According to Uazuva Kaumbi of CalgroKuumba, his company has started building the first phase of 3800 houses at Otjomuise extension 10, now through public-private partnership with the Ministry of Urban and Rural Development.
He said the Ministry of Urban and Rural Development needs to authorise the variation order to the building contract as CalgroKuumba is not responsible for the services.
This has allegedly made it difficult for CalgroKuumba to finish the project. “Unfortunately this has dragged on for very long now. The matter is before court as we speak,” he said. He added that CalgroKuumba has sub-contracted China Jiangxi to construct the first 142 of the 3800 houses which commenced on 01 March.
Kaumbi said the first batch of completed houses will be handed over to the beneficiaries before December this year and that will continue unchanged for the next five years.
He further said that the company signed the agreement to construct the houses in 2016 but could only start with the construction of the 3800 this year because it first needed to finish the 362 mass housing units.
“We needed to re-design the layouts to accommodate the densification; the approvals are done by Namibia Planning Advisory Board, townships board and the surveyor general, and these processes take time,” Kaumbi said.
CalgroKuumba which is owned by businessman Titus Nakuumba and his South African partners Calgro, dragged government to High Court over the dispute as to who should install water and electricity.
Commenting on the matter, Nghidinua Daniel, Executive Director in the housing ministry, said that the dispute is only about the 362 houses built under the mass housing project but does not include the houses being built through PPP.
This is despite the houses being on the same block.
He stated that the PPP agreement is not new as it was signed by National Housing Enterprises (NHE) which had the custodianship of the mass housing before 2016, but not by his ministry.

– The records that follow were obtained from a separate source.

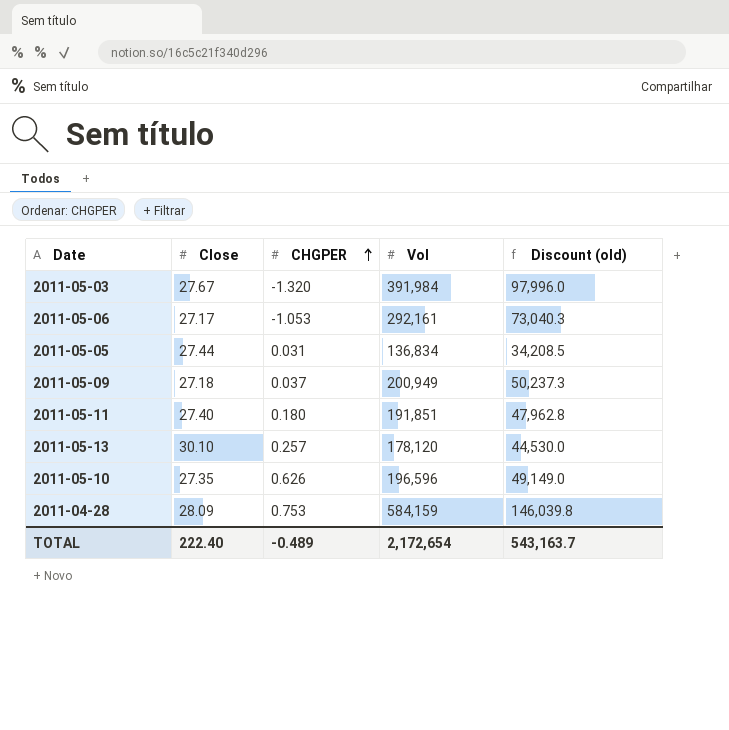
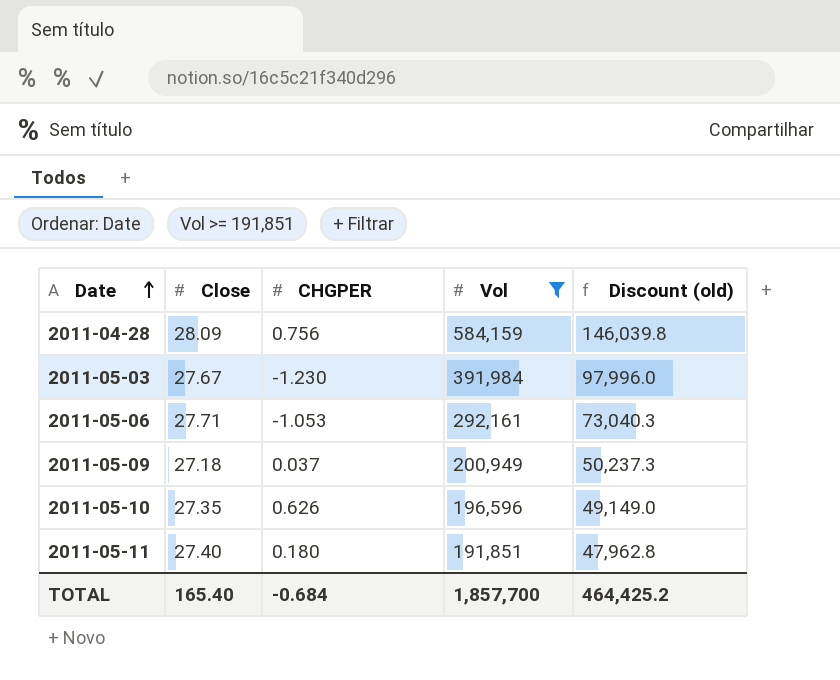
filter: none -> Vol >= 191,851
row order: CHGPER ascending -> Date ascending
2011-04-28 | CHGPER: 0.753 -> 0.756
2011-05-03 | CHGPER: -1.320 -> -1.230
2011-05-06 | Close: 27.17 -> 27.71
TOTAL | Close: 222.40 -> 165.40
TOTAL | CHGPER: -0.489 -> -0.684
TOTAL | Vol: 2,172,654 -> 1,857,700
TOTAL | Discount (old): 543,163.7 -> 464,425.2

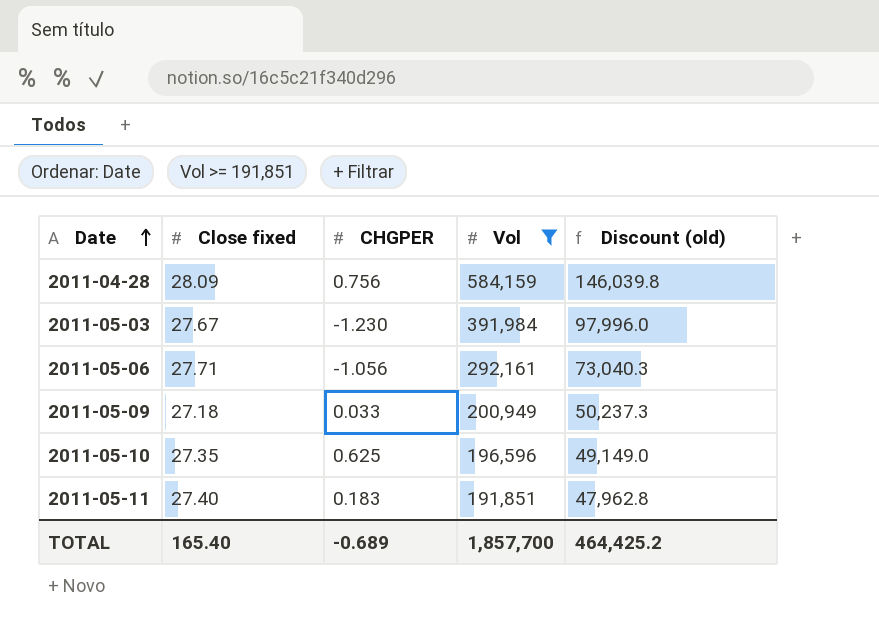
column name: Close -> Close fixed
2011-05-06 | CHGPER: -1.053 -> -1.056
2011-05-09 | CHGPER: 0.037 -> 0.033
2011-05-10 | CHGPER: 0.626 -> 0.625
2011-05-11 | CHGPER: 0.180 -> 0.183
TOTAL | CHGPER: -0.684 -> -0.689

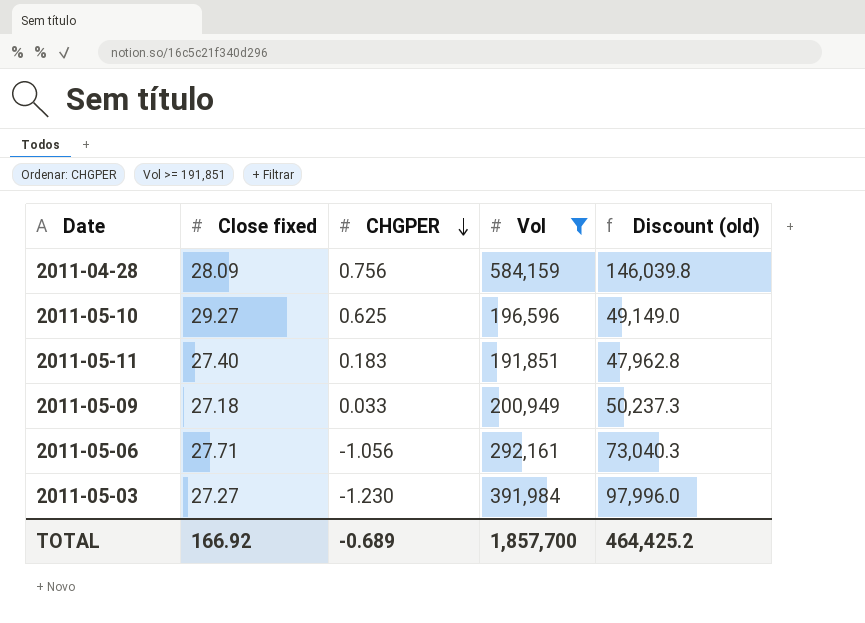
row order: Date ascending -> CHGPER descending
2011-05-10 | Close fixed: 27.35 -> 29.27
2011-05-03 | Close fixed: 27.67 -> 27.27
TOTAL | Close fixed: 165.40 -> 166.92

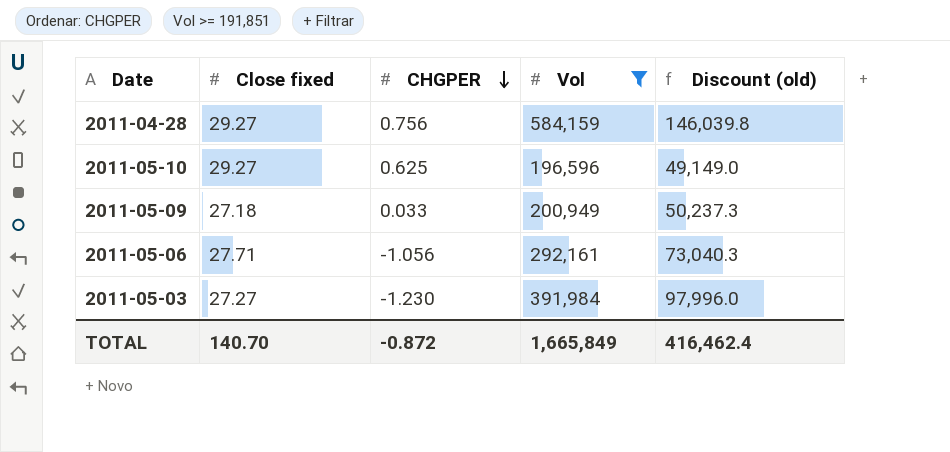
row 2011-05-11: 27.40 | 0.183 | 191,851 | 47,962.8 -> none
2011-04-28 | Close fixed: 28.09 -> 29.27
TOTAL | Close fixed: 166.92 -> 140.70
TOTAL | CHGPER: -0.689 -> -0.872
TOTAL | Vol: 1,857,700 -> 1,665,849
TOTAL | Discount (old): 464,425.2 -> 416,462.4

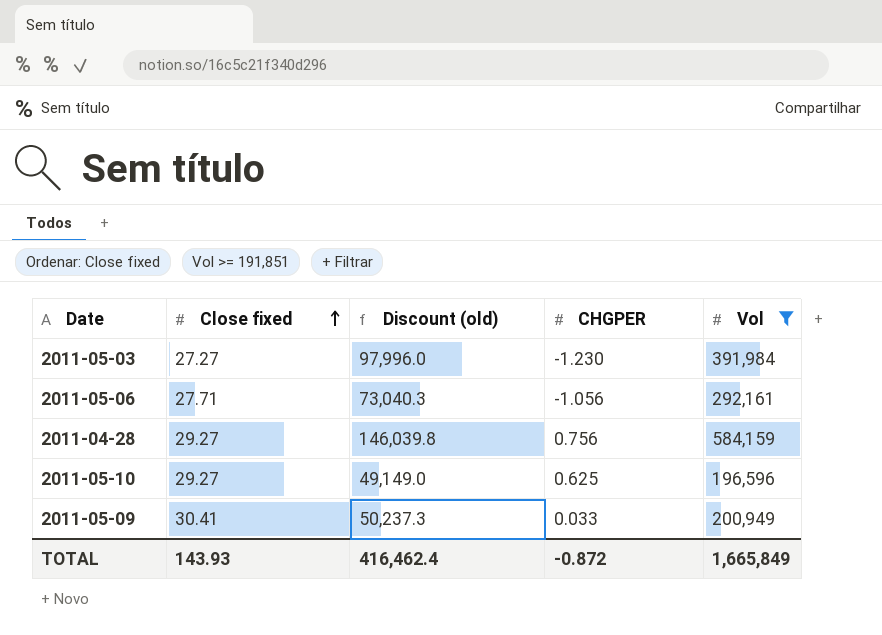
row order: CHGPER descending -> Close fixed ascending
column Discount (old) | position: 5 -> 3
2011-05-09 | Close fixed: 27.18 -> 30.41
TOTAL | Close fixed: 140.70 -> 143.93

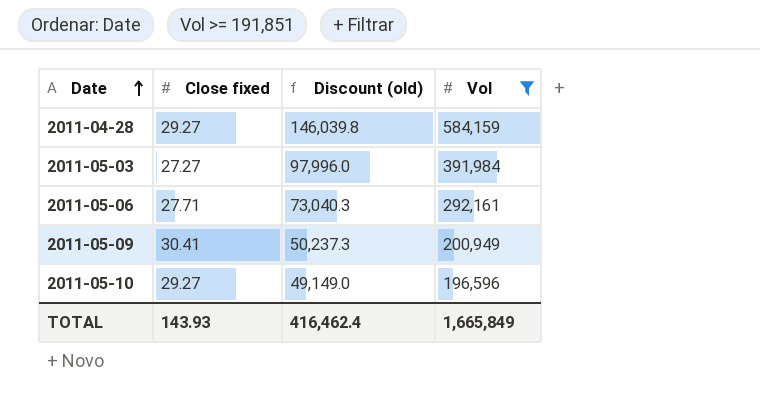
row order: Close fixed ascending -> Date ascending
column CHGPER | position: 4 -> none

He added that when government took over the supervisory aspect of the construction of the mass housing in 2016, the government had the obligation to honour all the contractual agreements signed between NHE and CalgroKuumba. “Government is not paying any cent where CalgroKuumba is building houses under the PPP and whatever they are doing there they are doing it on their own cost,” he said.
CalgroKuumba held a meeting with former urban development minister Sophia Shaningwa and Daniel on 08 February 2016 where an agreement was signed that the construction of the 362 houses was supposed to have been done within a year.

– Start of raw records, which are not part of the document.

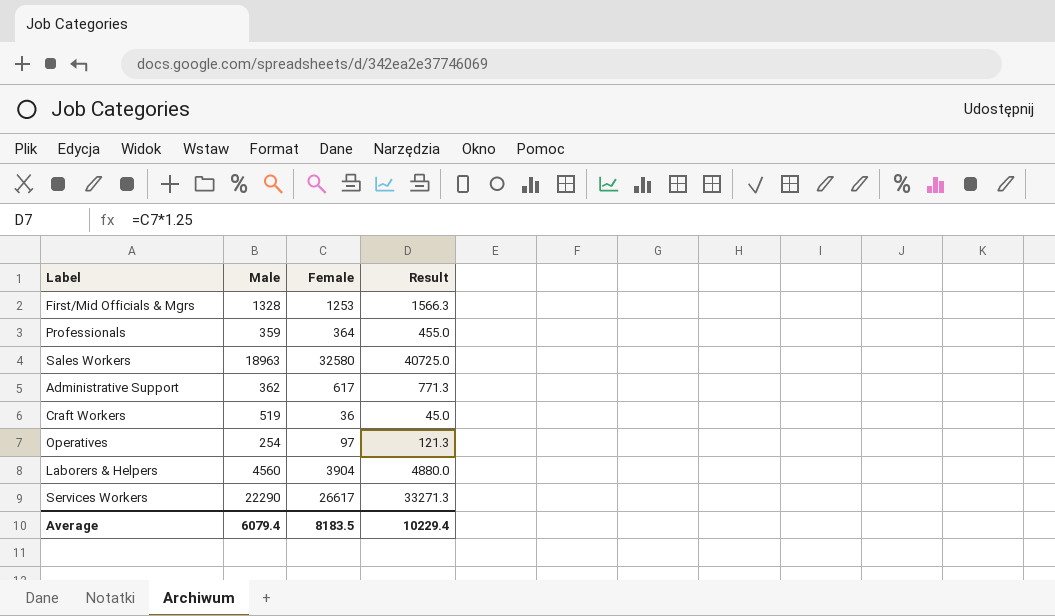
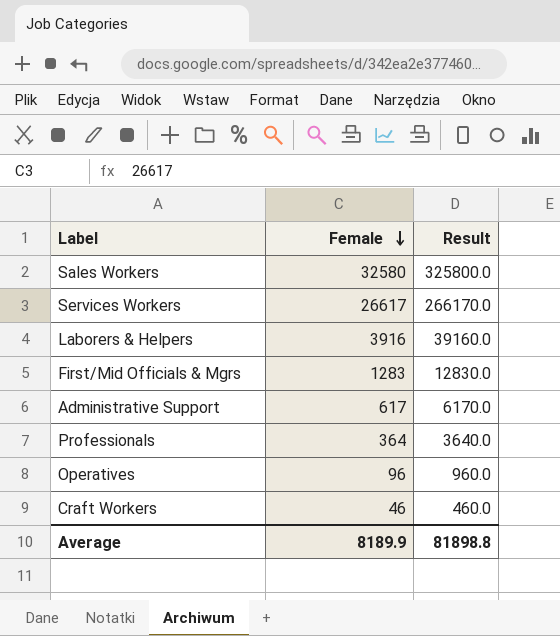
row order: none -> Female descending
column Male | position: 2 -> none
column Result | formula: [Female] * 1.25 -> [Female] * 10
Laborers & Helpers | Female: 3904 -> 3916
First/Mid Officials & Mgrs | Female: 1253 -> 1283
Operatives | Female: 97 -> 96
Craft Workers | Female: 36 -> 46
Average | Female: 8183.5 -> 8189.9
Average | Result: 10229.4 -> 81898.8

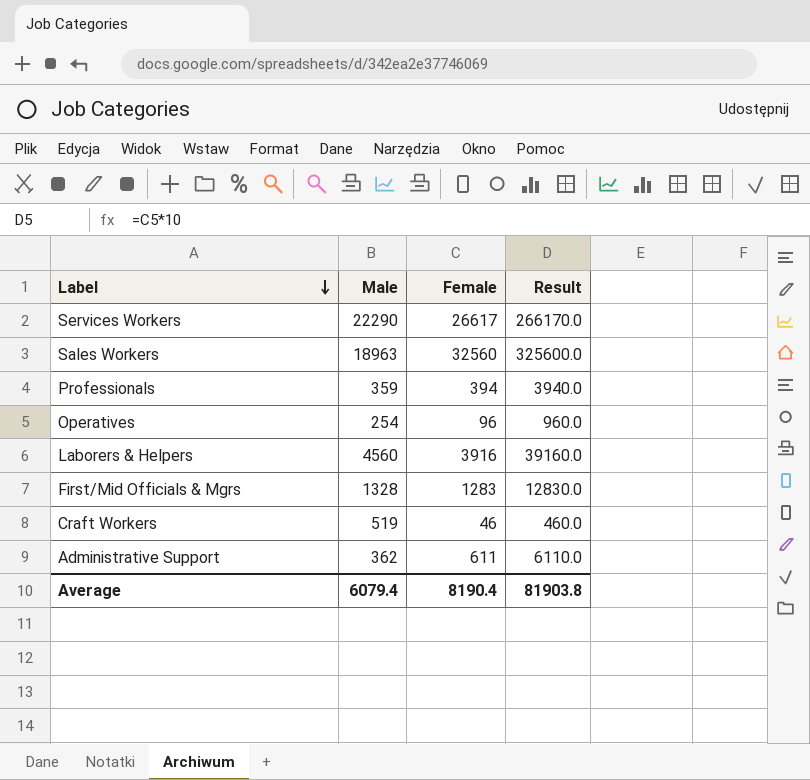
row order: Female descending -> Label descending
column Male | position: none -> 2
Sales Workers | Female: 32580 -> 32560
Sales Workers | Result: 325800.0 -> 325600.0
Professionals | Female: 364 -> 394
Professionals | Result: 3640.0 -> 3940.0
Administrative Support | Female: 617 -> 611
Administrative Support | Result: 6170.0 -> 6110.0
Average | Female: 8189.9 -> 8190.4
Average | Result: 81898.8 -> 81903.8

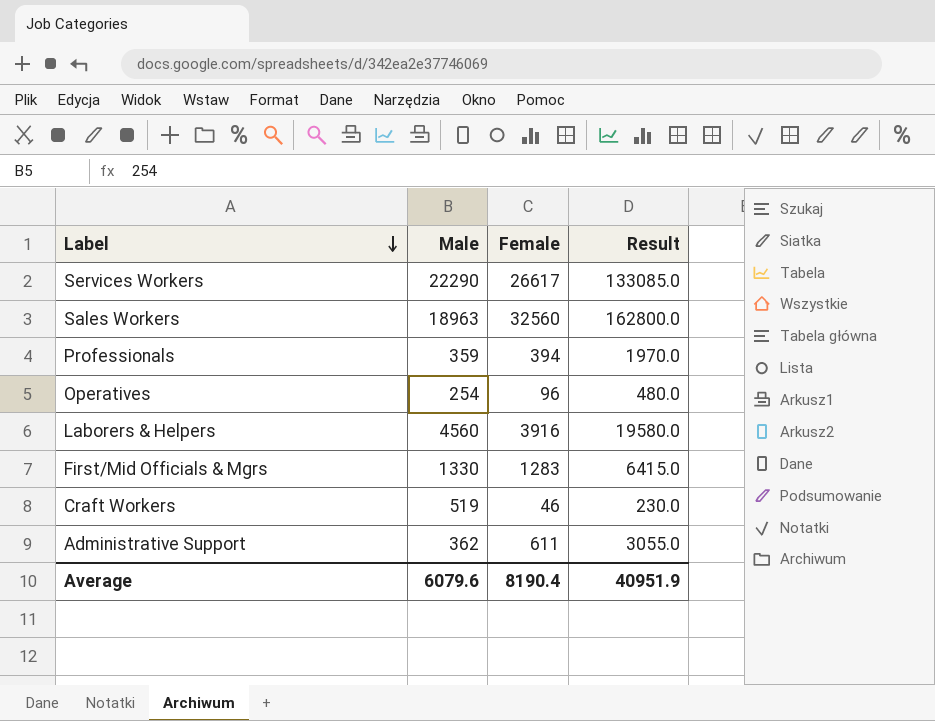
column Result | formula: [Female] * 10 -> [Female] * 5
First/Mid Officials & Mgrs | Male: 1328 -> 1330
Average | Male: 6079.4 -> 6079.6
Average | Result: 81903.8 -> 40951.9

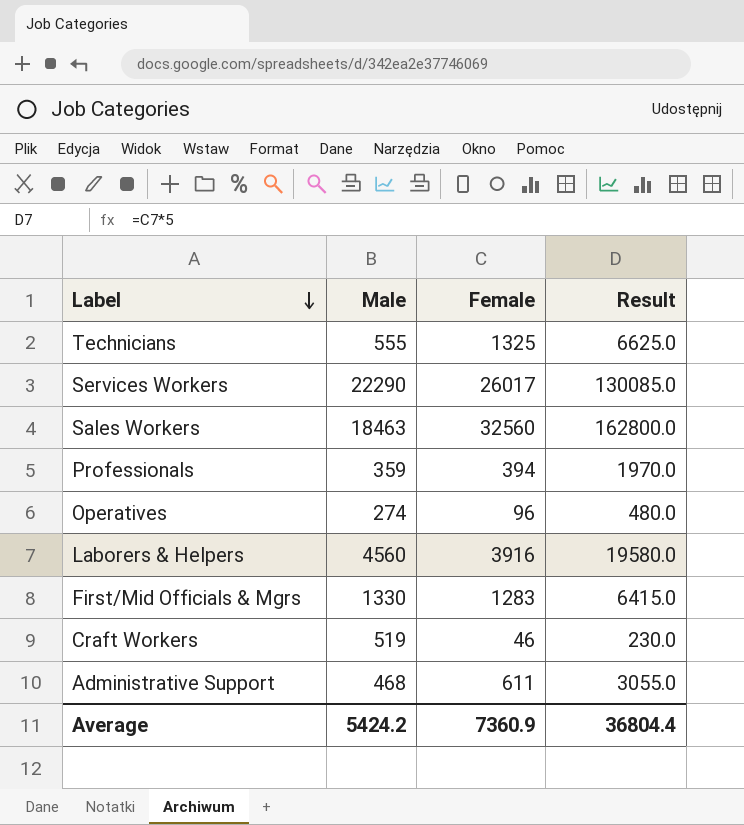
row Technicians: none -> 555 | 1325 | 6625.0
Services Workers | Female: 26617 -> 26017
Services Workers | Result: 133085.0 -> 130085.0
Sales Workers | Male: 18963 -> 18463
Operatives | Male: 254 -> 274
Administrative Support | Male: 362 -> 468
Average | Male: 6079.6 -> 5424.2
Average | Female: 8190.4 -> 7360.9
Average | Result: 40951.9 -> 36804.4

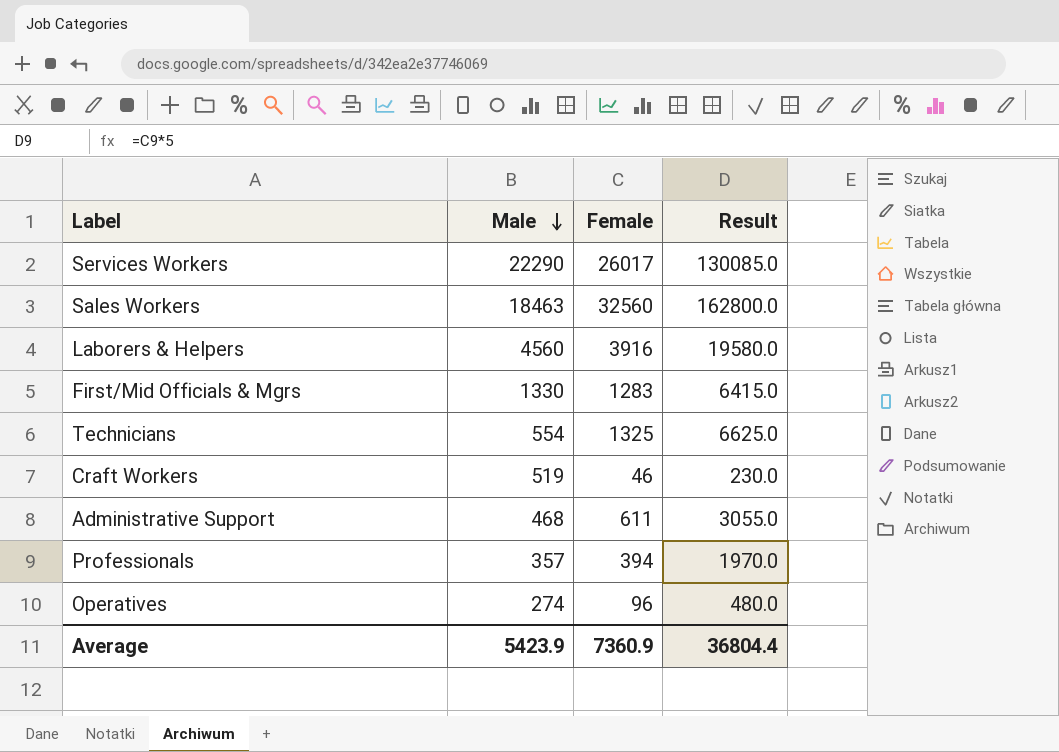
row order: Label descending -> Male descending
Technicians | Male: 555 -> 554
Professionals | Male: 359 -> 357
Average | Male: 5424.2 -> 5423.9

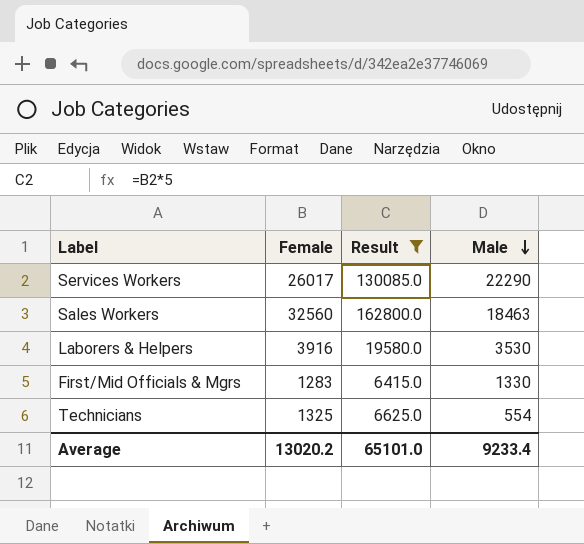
filter: none -> Result >= 6415.0
column Male | position: 2 -> 4
Laborers & Helpers | Male: 4560 -> 3530
Average | Female: 7360.9 -> 13020.2
Average | Result: 36804.4 -> 65101.0
Average | Male: 5423.9 -> 9233.4

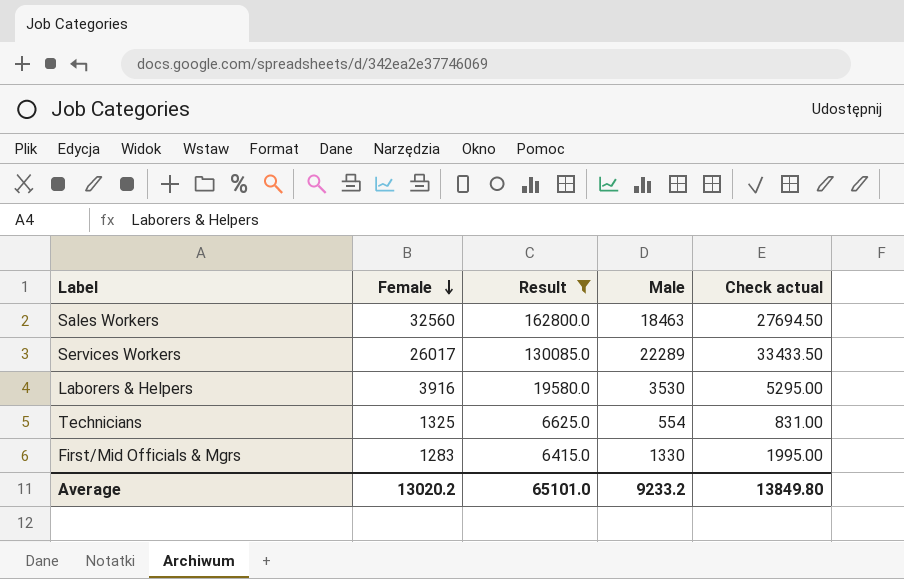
row order: Male descending -> Female descending
column Check actual | formula: none -> [Male] * 1.5
Services Workers | Male: 22290 -> 22289
Average | Male: 9233.4 -> 9233.2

According to the company, the contract to build the disputed houses had to be reviewed to include services such as sewerage, electricity and water connections.
This was supposed to be done through a variation order, a process of amending a construction agreement.
The lack of action from the government and its representative resulted in CalgroKuumba suffering financial losses, the company said in its court papers.
The company is asking the court to compel the government to pay it around N$12 million, including 20 percent interest per year.
CalgroKuumba was initially awarded a tender to build 1 191 houses at Otjomuise, which number was later reduced to 362.
Government pumped N$2,9 billion into the mass housing scheme national wide. However, the project was used by tenderprenuers as cash-cows and this triggered government to strip the programme from NHE after an array of tender irregularities and poor project management surfaced.
When the programme was re-implemented, government promised that it will be done in a more coherent and cost-effective way.
During the awarding phase, NHE was confident that it had robust systems and processes in place to ensure that actual, potential and perceived conflicts of interest of all its directors and employees are managed effectively. Doubts have since been cast in that regard.
By June 2015, government released shocking statistics indicating that it had spent N$2,723 918 354 to construct 1468 houses.
This translates into a construction cost of over N$1.8 million per house.